Asking for forgiveness is not easy. But it pales in comparison to how hard it is to forgive. Here Jewish tradition is also very clear: “If the person against whom one had sinned did not want to forgive, then one has to ask him/her for forgiveness in front of three of his/her friends. If s/he still didn’t want to forgive, then one asks him/her in front of six, and then in front of nine of his/her friends, and if s/he still didn’t want to forgive him/her, one leaves him/her and goes away. Anybody who does not want to forgive is a sinner.”

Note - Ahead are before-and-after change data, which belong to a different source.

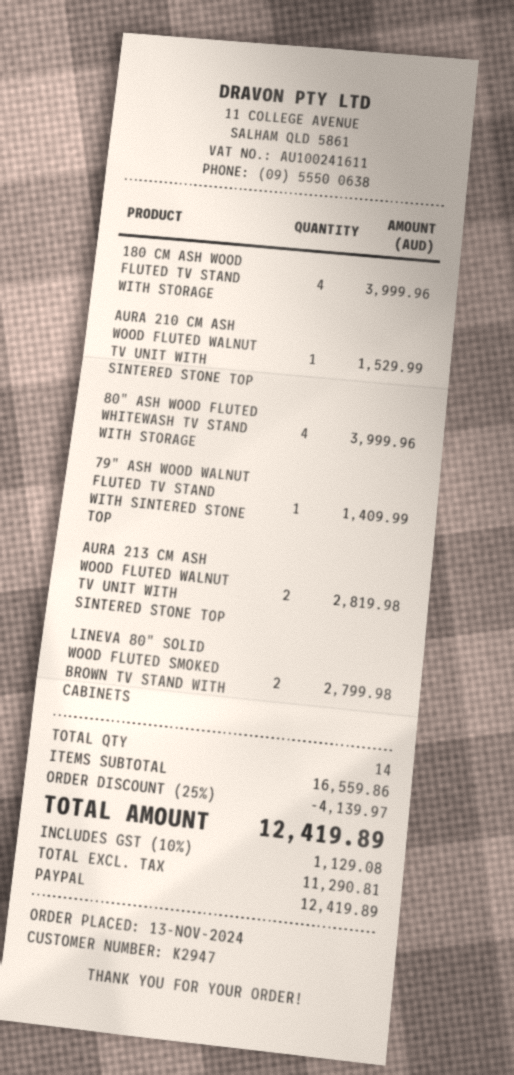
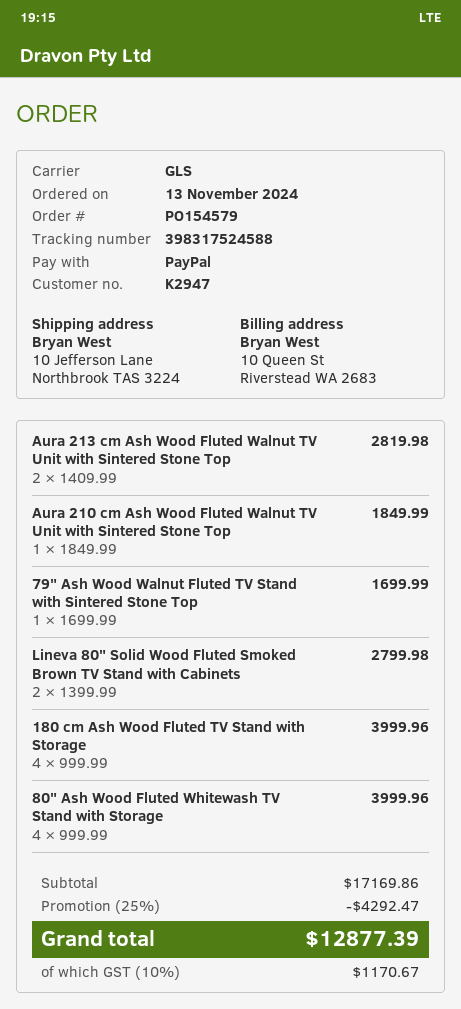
AURA 210 CM ASH WOOD FLUTED WALNUT TV UNIT WITH SINTERED STONE TOP: 1 for 1529.99 -> 1 for 1849.99
79" ASH WOOD WALNUT FLUTED TV STAND WITH SINTERED STONE TOP: 1 for 1409.99 -> 1 for 1699.99
subtotal: 16559.86 -> 17169.86
discount: 25% = 4139.97 -> 25% = 4292.47
tax: 10% = 1129.08 -> 10% = 1170.67
total: 12419.89 -> 12877.39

That’s pretty harsh. Aren’t here some things that are unforgivable? Maybe it depends on what you mean by forgiveness.
Jewish tradition tells us there are three kinds of forgiveness, articulated by David Blumenthal in an article in Cross Currents magazine:
"The most basic kind of forgiveness is 'forgoing the other's indebtedness' (mechila) after the offender has done teshuvah. This is not a reconciliation of heart. The crime remains; only the debt is forgiven. The second kind of forgiveness is 'forgiveness' (selicha). It is an act of the heart. It is reaching a deeper understanding of the sinner. It is achieving empathy for the troubledness of the other. Selicha, too, is not a reconciliation or an embracing of the offender; it is simply reaching the conclusion that the offender, too, is human, frail and deserving of sympathy. It is closer to an act of mercy than to an act of grace. The third kind of forgiveness is 'atonement' (kappara). This is a total wiping away of all sinfulness. It is an existential clenasing. Kapara is the ultimate form of forgiveness, but it is only granted by God."
So forgiveness ought to be given only if the offender has done the work necessary to change. But change is possible; people can learn from their mistakes. Notice that forgiveness doesn’t mean everything goes back to the way it once was. It doesn’t mean you have to invite the one who hurt you over for dinner. But it does mean that you can give up your victim status and go on with the rest of your life.
Every night, before we go to sleep, there is a prayer that is part of the bedtime Sh’ma:
I hereby forgive all who have hurt me, all who have done me wrong, deliberately or by accident, whether by word or by deed. May no one be punished on my account. As I forgive and pardon fully those who have done me wrong, may those whom I have harmed forgive and pardon me, whether I acted deliberately or by accident, whether by word or deed. Wipe away my sins, O Lord, with your great mercy. May I not repeat the wrongs I have committed. May the words of my mouth and the meditations of my heart be acceptable to you, my Rock and my Redeemer.
Try saying this prayer before you go to sleep. Let me know how it feels. Some congregations end their Kol Nidre service with these words. Should we?
Question for Reflection:
1) What aspects of forgiveness are hardest for you? Forgiving yourself, forgiving others, or asking others to forgive you?